━━ RECORDS TO USE ━━

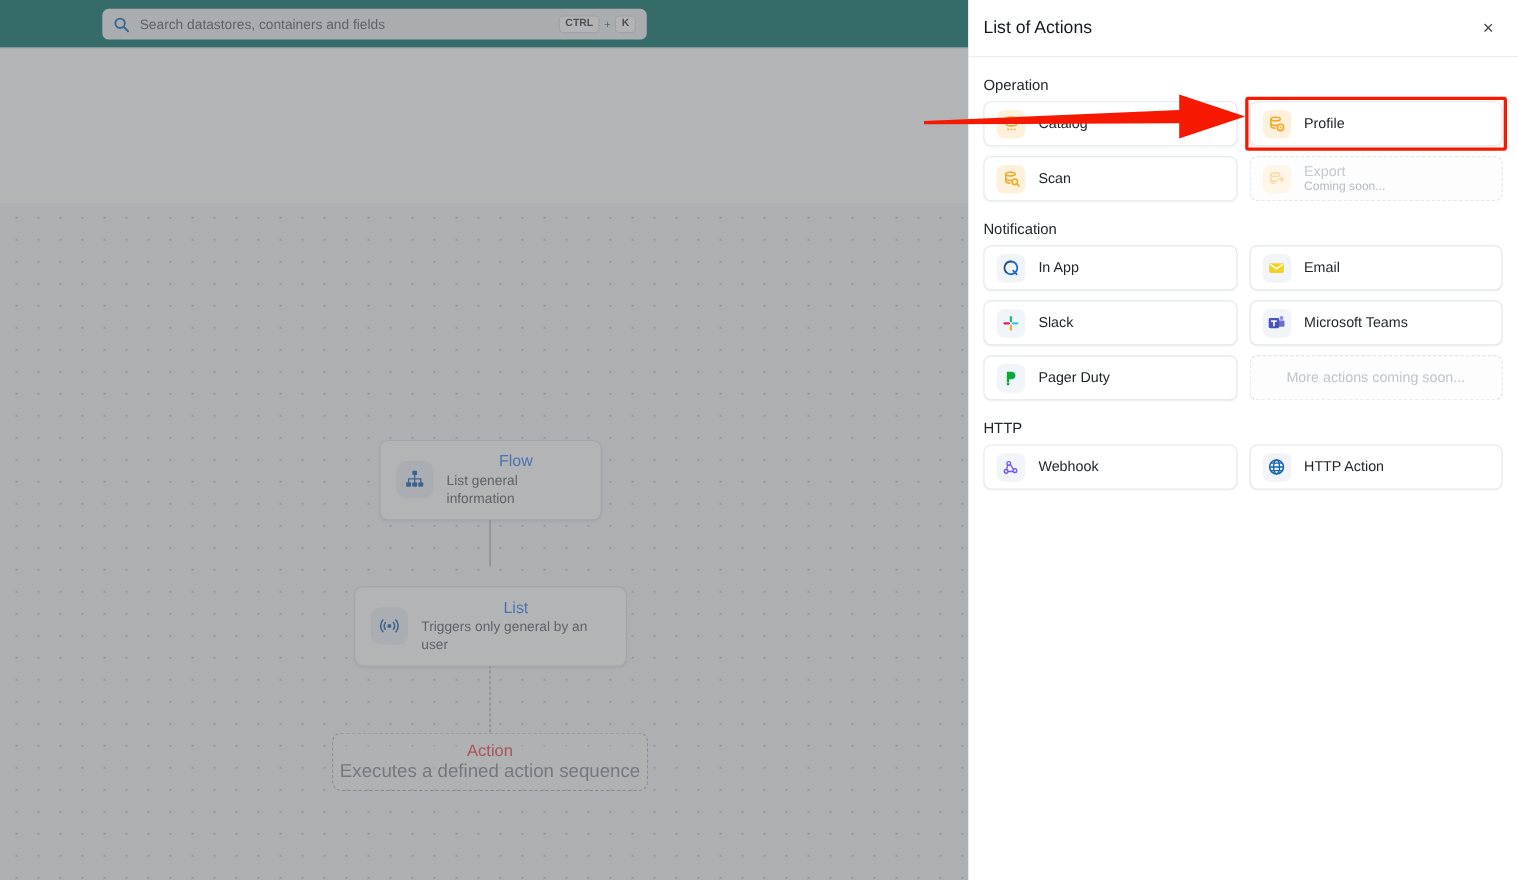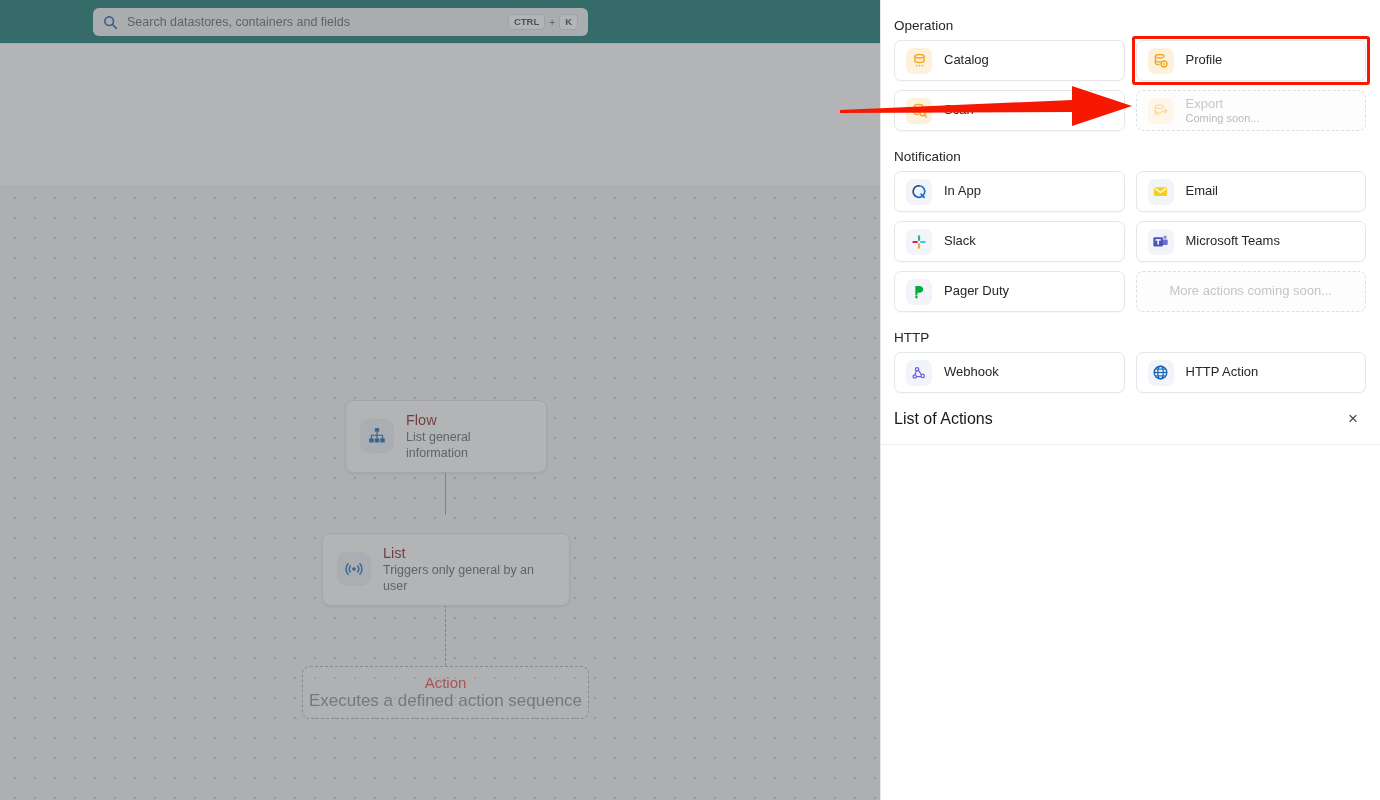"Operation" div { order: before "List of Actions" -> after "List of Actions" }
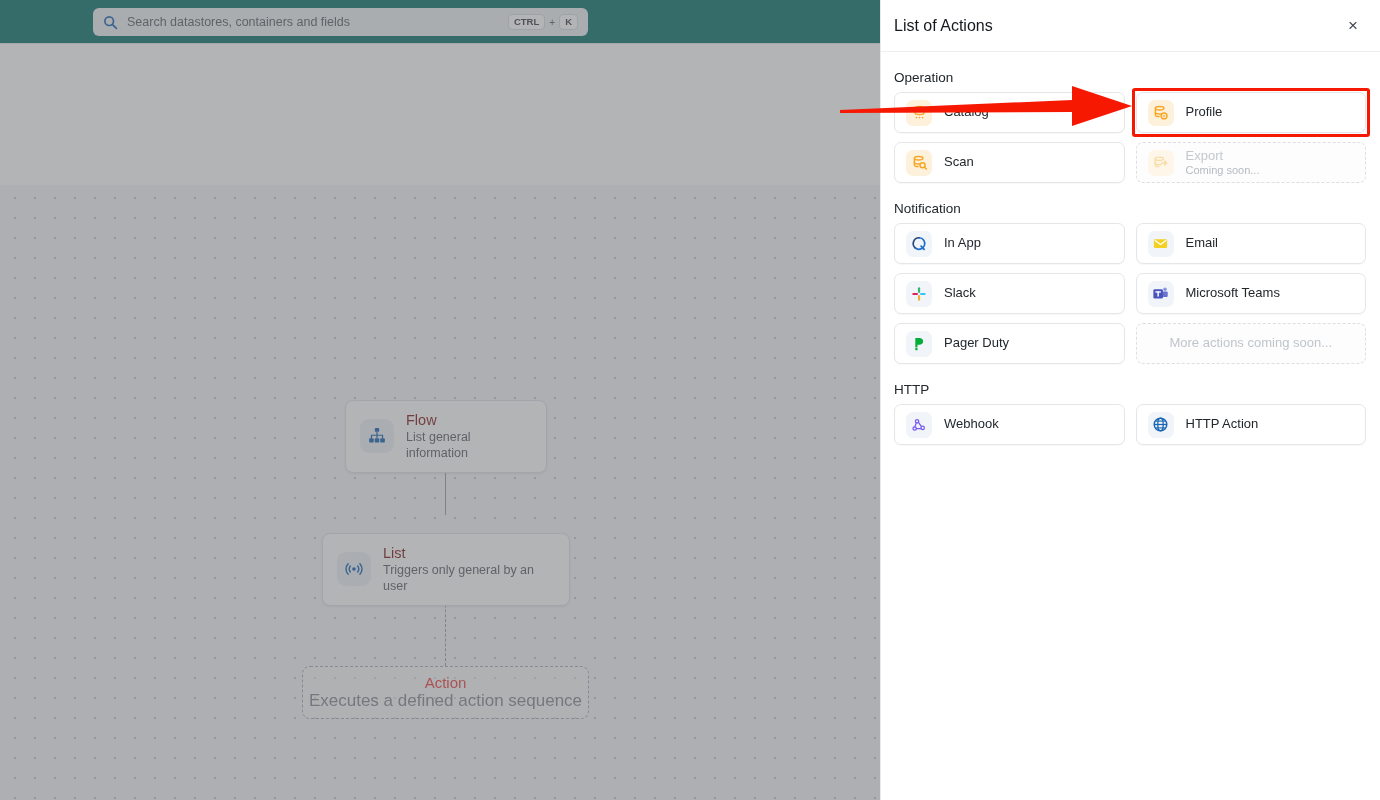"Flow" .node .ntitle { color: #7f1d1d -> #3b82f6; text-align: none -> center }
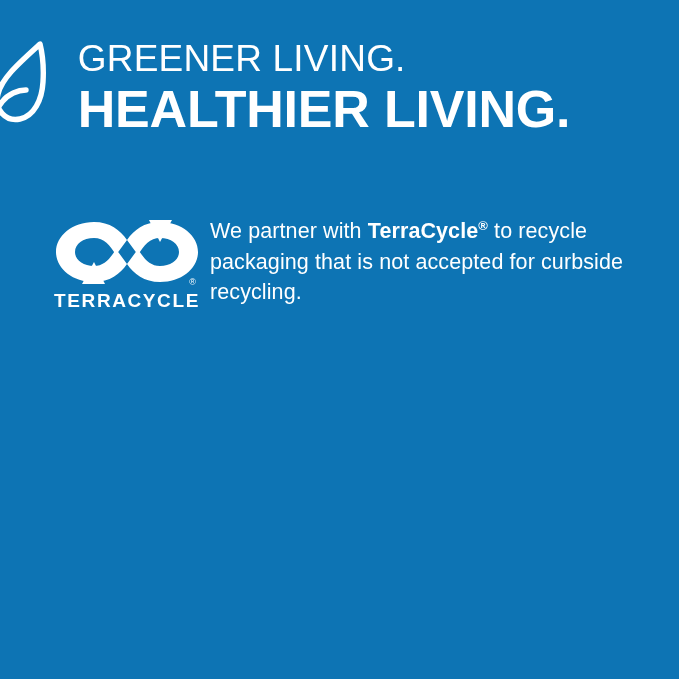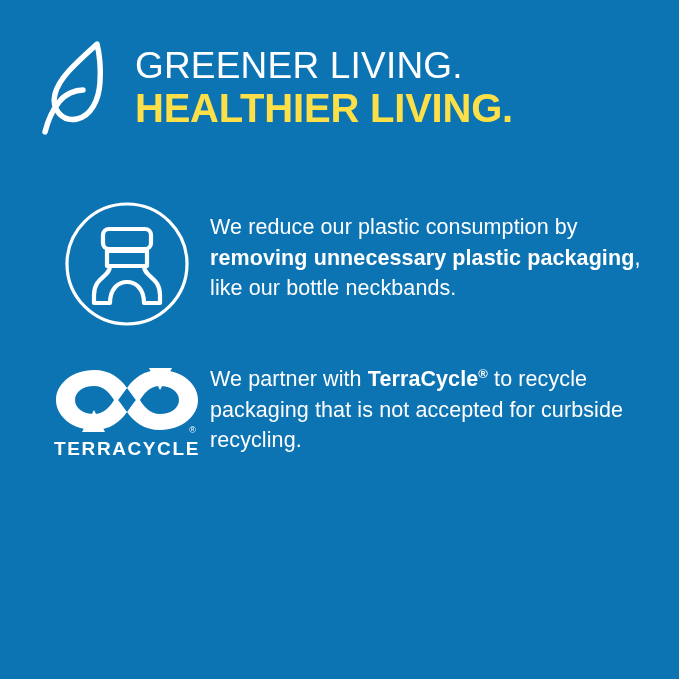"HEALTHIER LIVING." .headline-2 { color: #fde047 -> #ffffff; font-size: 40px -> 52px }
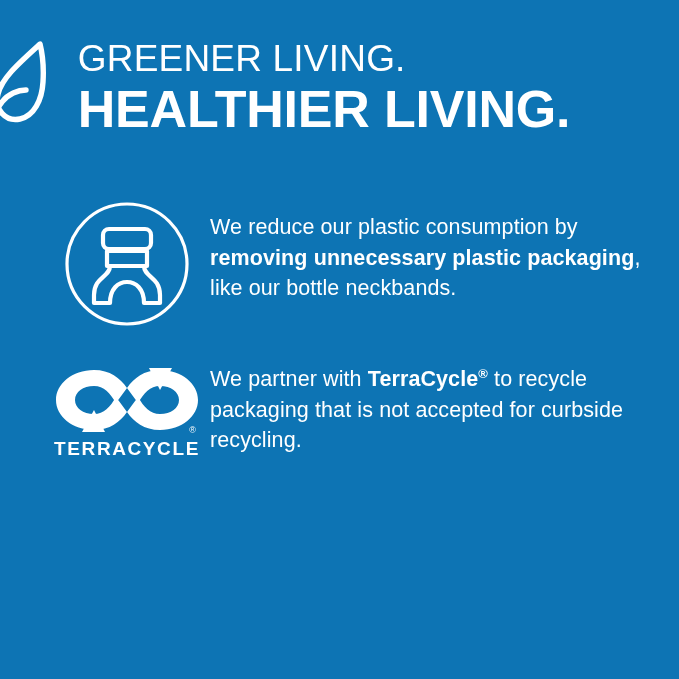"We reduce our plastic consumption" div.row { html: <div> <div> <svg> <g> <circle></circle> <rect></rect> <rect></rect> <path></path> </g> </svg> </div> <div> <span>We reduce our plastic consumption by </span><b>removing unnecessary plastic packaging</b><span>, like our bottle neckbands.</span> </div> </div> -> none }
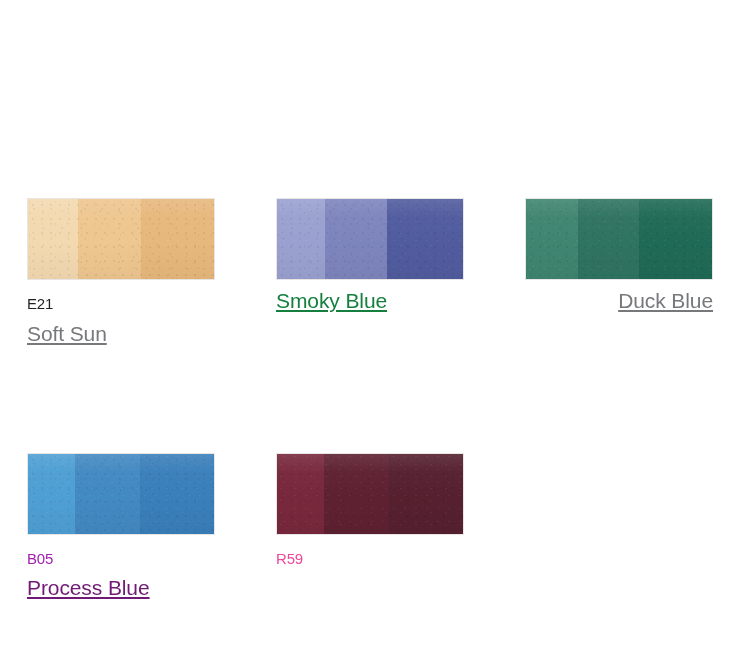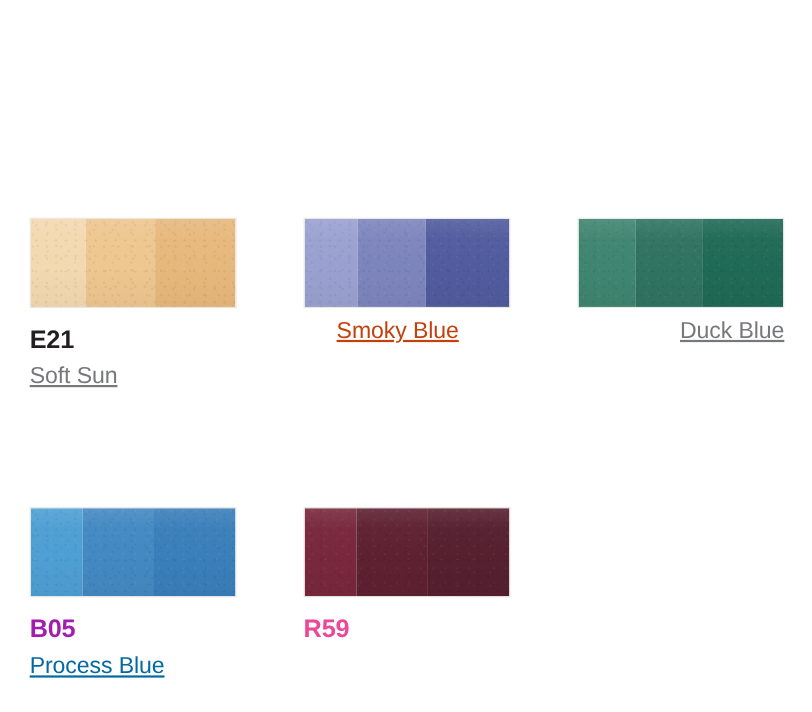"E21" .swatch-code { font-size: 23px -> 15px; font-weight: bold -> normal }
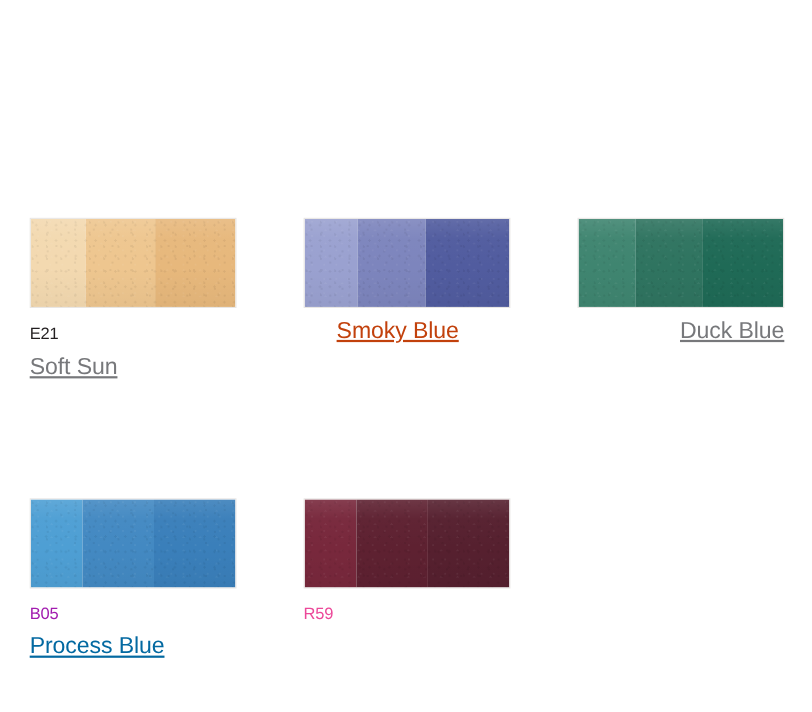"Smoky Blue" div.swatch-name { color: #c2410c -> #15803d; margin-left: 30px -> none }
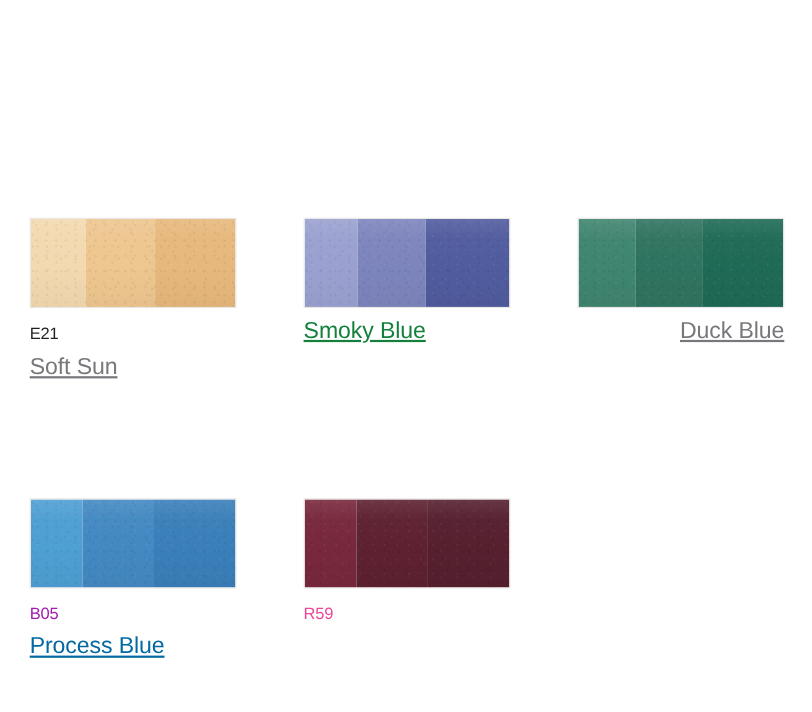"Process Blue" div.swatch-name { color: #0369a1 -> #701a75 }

━━━

● **TASK DETAILS**
All that belongs in the answer is the lines from the line with "html: <div> <div>" through the closing line of the entries, inclusive, transcribed exactly and free of pictures.

● **RESPONSE AREA**
"We reduce our plastic consumption" div.row { html: <div> <div> <svg> <g> <circle></circle> <rect></rect> <rect></rect> <path></path> </g> </svg> </div> <div> <span>We reduce our plastic consumption by </span><b>removing unnecessary plastic packaging</b><span>, like our bottle neckbands.</span> </div> </div> -> none }
"E21" .swatch-code { font-size: 23px -> 15px; font-weight: bold -> normal }
"Smoky Blue" div.swatch-name { color: #c2410c -> #15803d; margin-left: 30px -> none }
"Process Blue" div.swatch-name { color: #0369a1 -> #701a75 }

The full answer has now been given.